- [What is being asked]: Word for word, return the lines from the start of the entries below through the line that has "<td>4.4</td>".

[Stored records]
»»
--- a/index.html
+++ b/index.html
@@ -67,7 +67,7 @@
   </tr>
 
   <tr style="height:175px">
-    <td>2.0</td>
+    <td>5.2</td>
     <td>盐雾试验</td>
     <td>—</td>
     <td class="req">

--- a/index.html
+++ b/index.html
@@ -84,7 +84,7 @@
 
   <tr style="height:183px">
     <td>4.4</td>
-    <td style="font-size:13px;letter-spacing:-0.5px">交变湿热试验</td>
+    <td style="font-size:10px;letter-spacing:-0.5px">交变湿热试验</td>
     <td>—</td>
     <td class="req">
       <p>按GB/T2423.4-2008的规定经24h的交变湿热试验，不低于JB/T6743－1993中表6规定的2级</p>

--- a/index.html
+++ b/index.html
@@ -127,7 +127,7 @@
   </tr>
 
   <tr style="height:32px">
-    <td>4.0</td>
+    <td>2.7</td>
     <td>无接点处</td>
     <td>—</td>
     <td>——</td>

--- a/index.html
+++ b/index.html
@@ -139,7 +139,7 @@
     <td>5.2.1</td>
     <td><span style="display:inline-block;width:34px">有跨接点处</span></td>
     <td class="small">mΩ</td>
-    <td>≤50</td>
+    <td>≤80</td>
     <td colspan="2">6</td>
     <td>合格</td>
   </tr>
««
- [Answer area]:
--- a/index.html
+++ b/index.html
@@ -67,7 +67,7 @@
   </tr>
 
   <tr style="height:175px">
-    <td>2.0</td>
+    <td>5.2</td>
     <td>盐雾试验</td>
     <td>—</td>
     <td class="req">

--- a/index.html
+++ b/index.html
@@ -84,7 +84,7 @@
 
   <tr style="height:183px">
     <td>4.4</td>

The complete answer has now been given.